- _EXTRACTED ENTRIES_
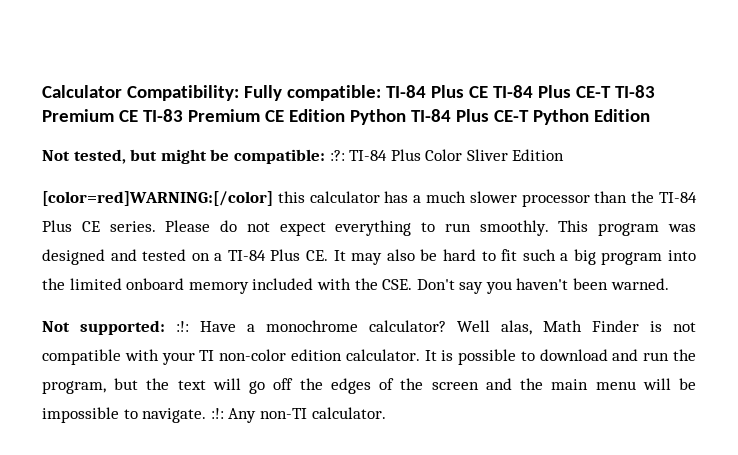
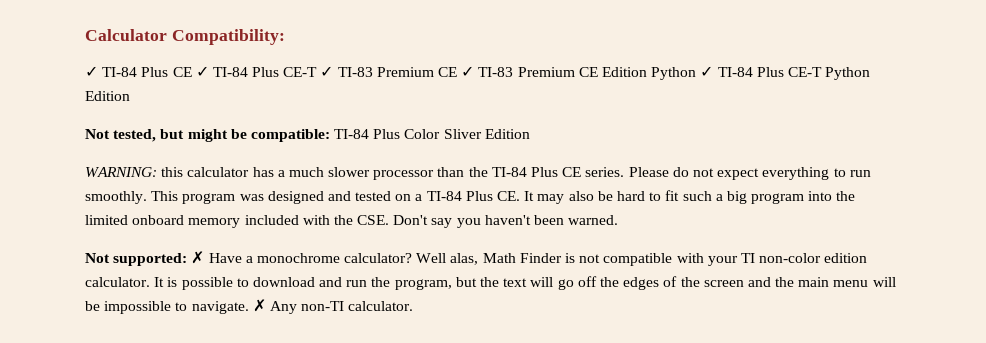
[243,85,655,101] [42,109,138,122] Fully compatible: TI-84 Plus CE TI-84 Plus CE-T TI-83 Premium CE -> [85,66,475,77] // ✓ TI-84 Plus CE ✓ TI-84 Plus CE-T ✓ TI-83 Premium CE ✓
(406, 117) none -> [700,66,714,77] ✓
[329,150,345,161] :?: -> (330, 135) none
[42,191,273,206] [color=red]WARNING:[/color] -> [85,167,157,177] WARNING:
[176,321,189,332] :!: -> [191,251,205,264] ✗
[210,408,224,419] :!: -> [252,299,266,312] ✗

- _YOUR INSTRUCTIONS_
Send back exactly the lines of the listing above, beginning at the line containing "[176,321,189,332] :!: -> [191,251,205,264] ✗" and ending with the last. Add nothing.

- _RESULT FOR THIS TASK_
[176,321,189,332] :!: -> [191,251,205,264] ✗
[210,408,224,419] :!: -> [252,299,266,312] ✗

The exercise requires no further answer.